Google has already hinted at how it plans to be the go-to service on Android handsets for everything from local search to the ability to retrieve coupons. Already services such as Google maps and Google voice are on every Android device. To activate the inaugural Android handset, the T-Mobile-exclusive G1, for example, users were required to have a Google e-mail account. "It's all about making Google's core services stickier," Mr. Ho said.

Trying to wrest control away from handset makers and carriers that have the most say on the user experience is also fueling Google's motivation to get into the handset business, observers say.

"On the Web, Google has near-total control over its relationship with consumers," said Harry McCracken, a Google-watcher who edits Technologer. "A true Google phone would give Google the opportunity to control the look, feel and functionality in a way it hasn't so far."

Bypass carriers
If Google can successfully bypass wireless carriers and sell its phones directly to consumers, it would be testing the same waters that Apple tread before but without much success. When Apple tried to sell its first-generation iPhone for upward of $400, it didn't move many units. It wasn't until AT&T subsidized the handset that the iPhone became a mass device.

Google has not confirmed its phone's launch, other than by posting a blog entry from Mario Queiroz, Google VP-product management, which said a select number of employees were given a device to test new mobile technologies. Still, reports suggest Google is looking to bypass the carriers and sell the device directly to users online, presumably through outlets such as Amazon.com and its partner Best Buy.

By some accounts, a number of technophiles outside the company have played with the Google device, and reviews have been positive. Although questions swirl about whether the Google phone could give Apple a run for its money, the real issue isn't whether the king of smartphones can be unseated. The test is whether Google, which has been a vocal advocate for an open mobile ecosystem that would loosen the stranglehold dominant U.S. carriers have on the market, can offer a viable alternative to how consumers buy their handsets in the U.S.
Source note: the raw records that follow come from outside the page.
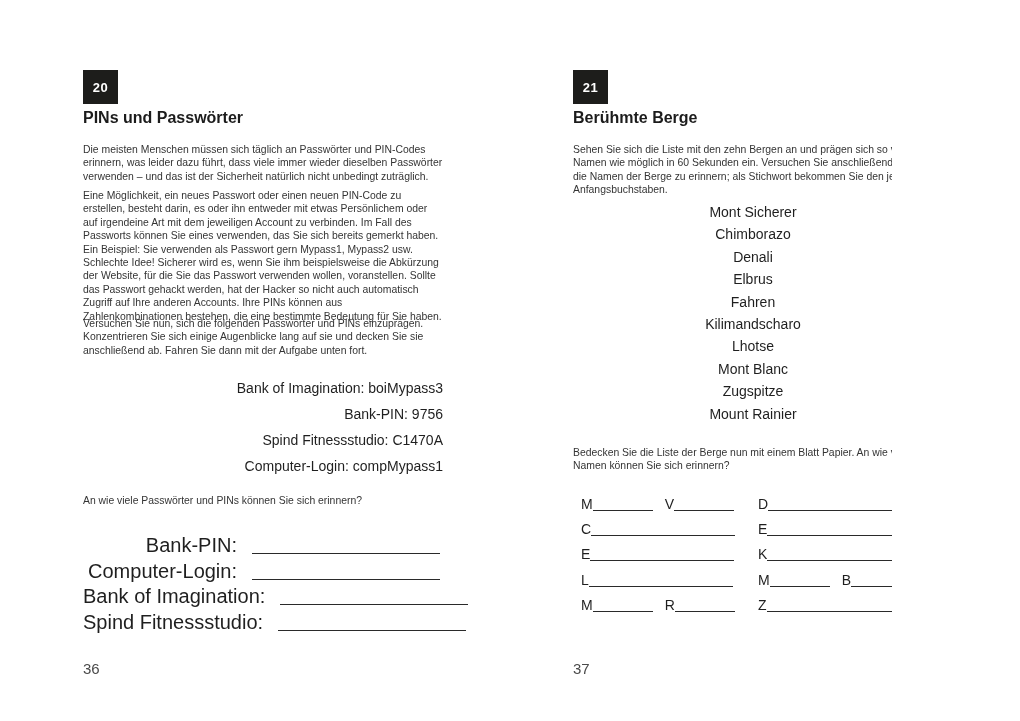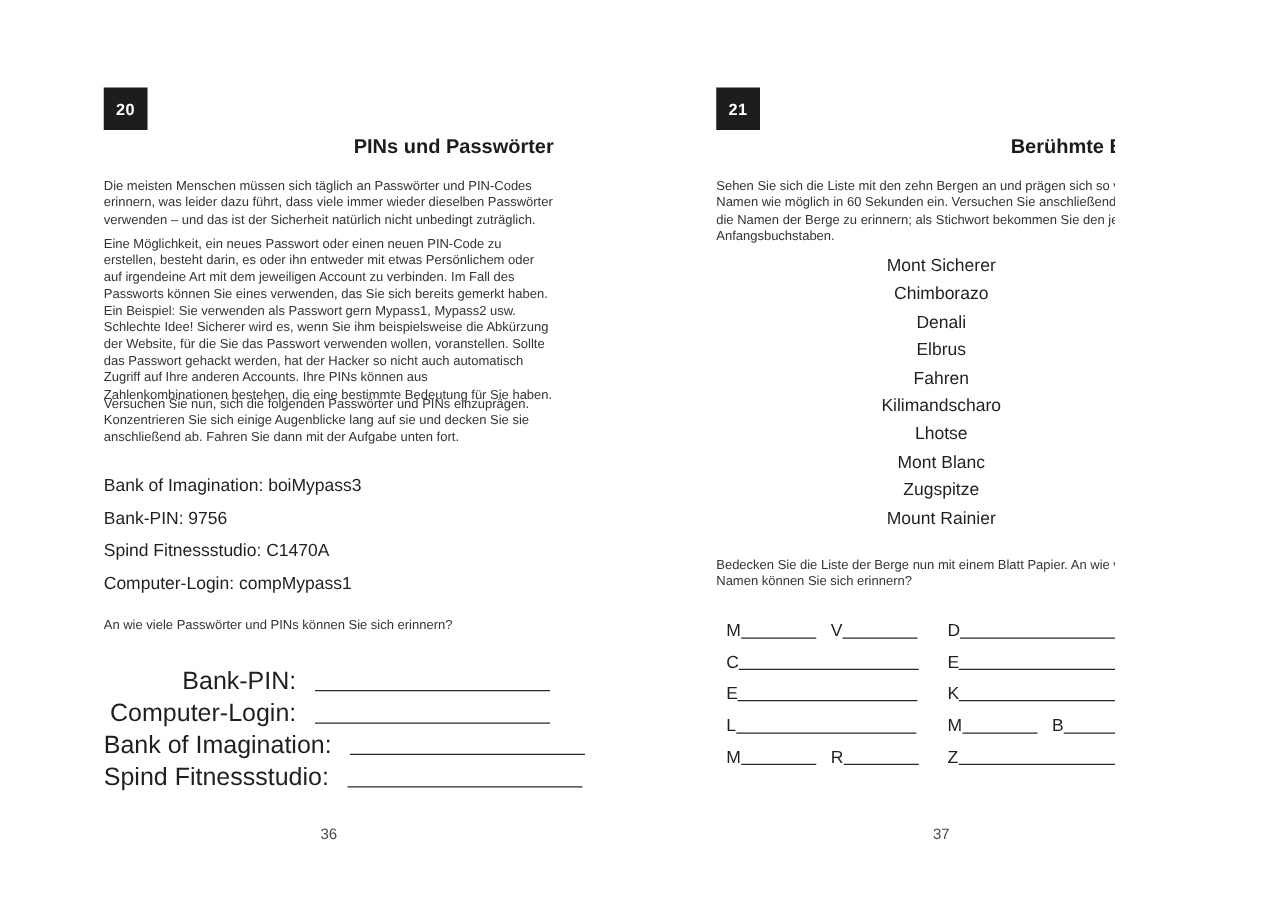"PINs und Passwörter" .title { text-align: right -> left }
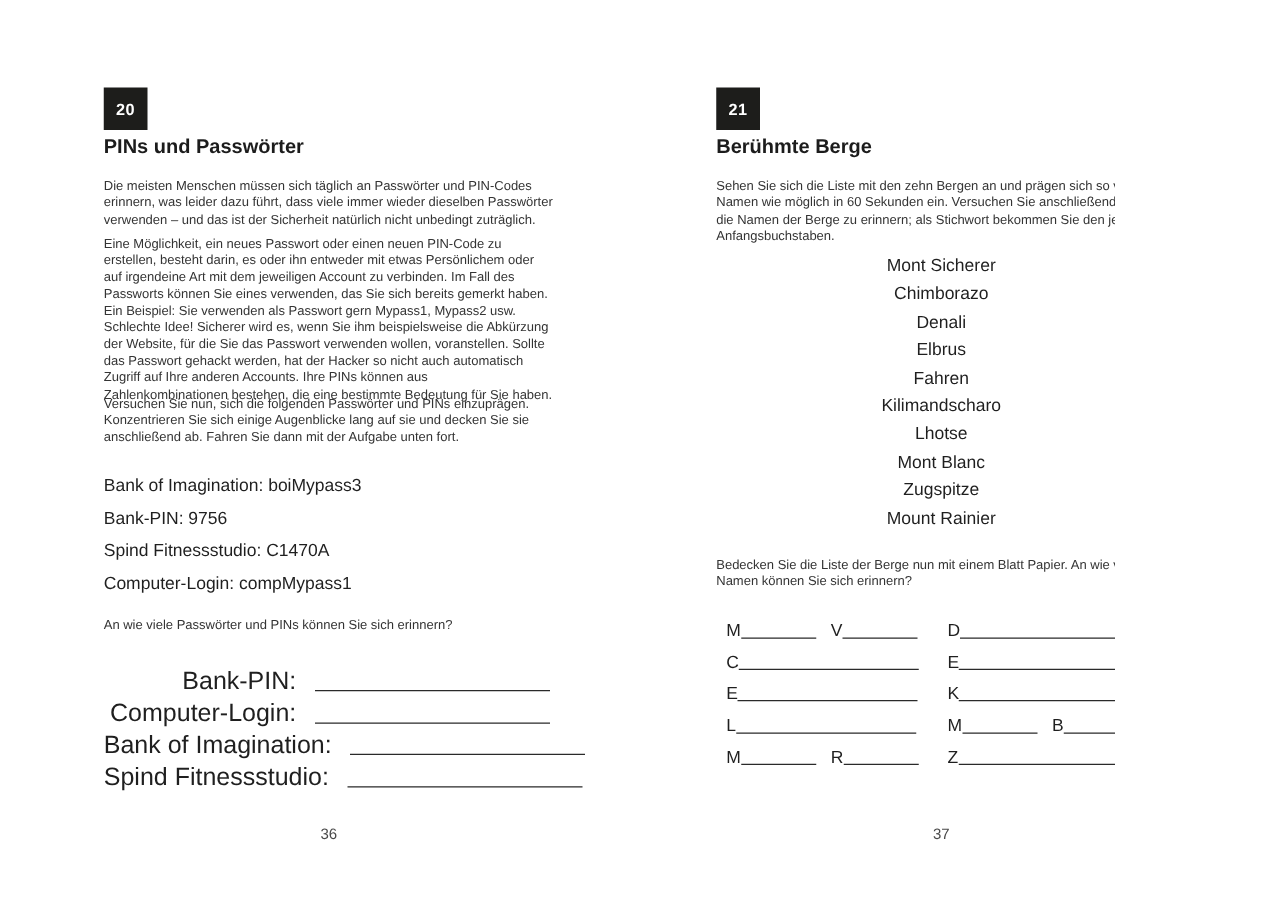"Bank of Imagination: boiMypass3" .memolist { text-align: left -> right }
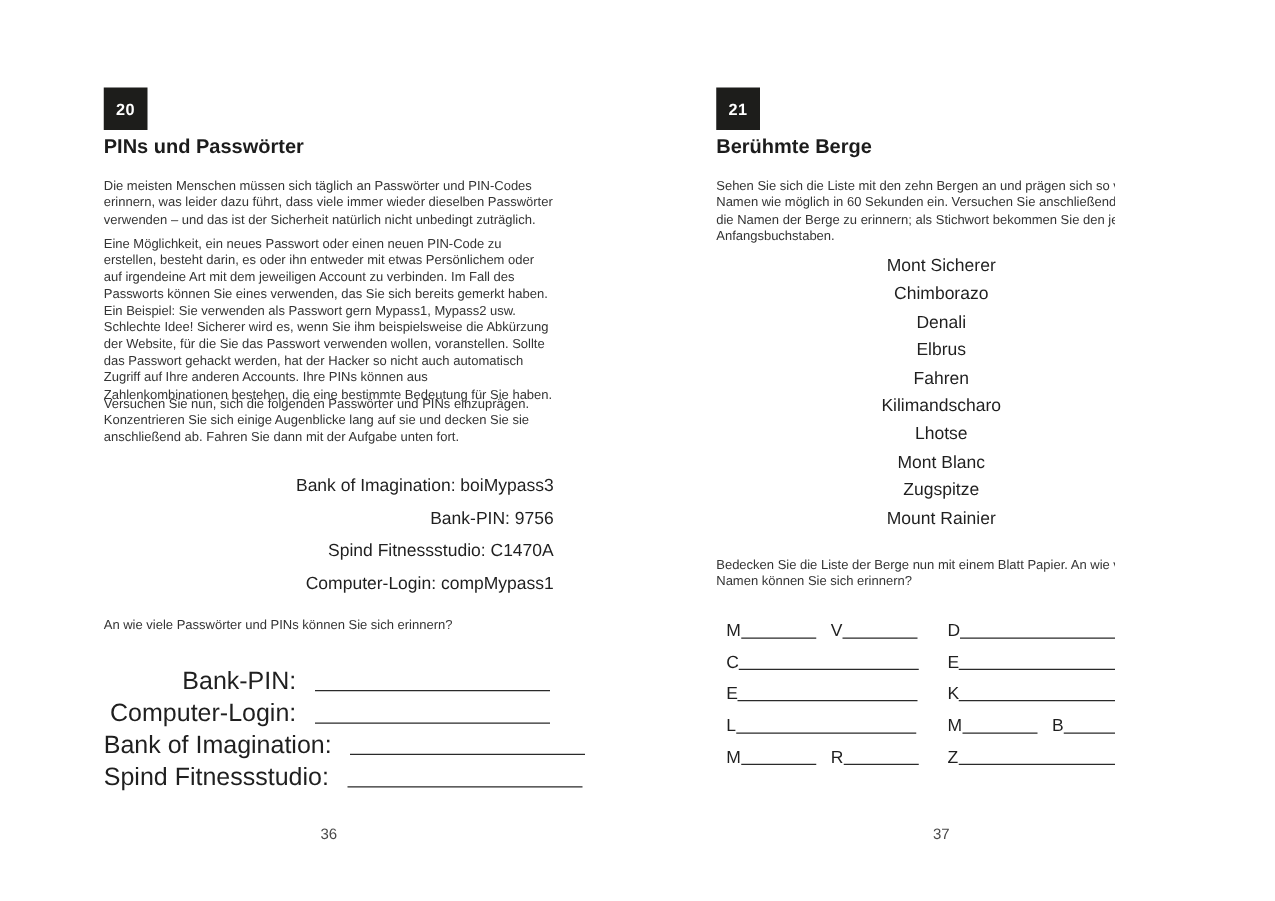"36" .pagenum { font-size: 12px -> 15px; text-align: center -> left }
It's common for handset makers to circumvent carriers in Europe and Asia, where prepay plans are popular, but in the States, carriers subsidize the handsets, making back the money they shell out for aggressive subsidies on the long-term contract plans that tether subscribers to their services for two years and beyond. As Forrester analyst Charles Golvin sees it, Google would lean on advertising to recoup its handset development and manufacturing costs.

Enough mobile dollars?
"They're not getting the service revenue," Mr. Golvin said. "The only scenario is subsidizing it on ad revenue." One scenario could be installing specific ad-supported apps on the Google phone. Either way, Mr. Golvin sounded a note of skepticism that ad subsidies could realistically offset the phone's costs, considering that, on average, smartphone users pay $70 to $80 per month for voice and data plans. When you add everything up -- even supposing Google's operating costs are lower than the operator -- "it's a pretty strong statement about what advertisers are willing to pay to advertise on those devices," he said.

In the near-term, given Google's cash position, it can afford some losses on the device, but for Mr. Golvin the question is whether mobile-advertising revenue will accelerate fast enough in the long-term to make the investment worthwhile. Mobile ad spending worldwide will grow 74% this year to $913.5 million, according to Gartner, but not really ramp up until 2011, when advertisers bulk up their digital budgets with mobile buys.

For a company like Google that has a sizeable cash trove, this undertaking is a test to see if the mobile ecosystem can be pried open. "This could be an interesting experiment to see if they can sell directly to the public," said mobile analyst Greg Sterling.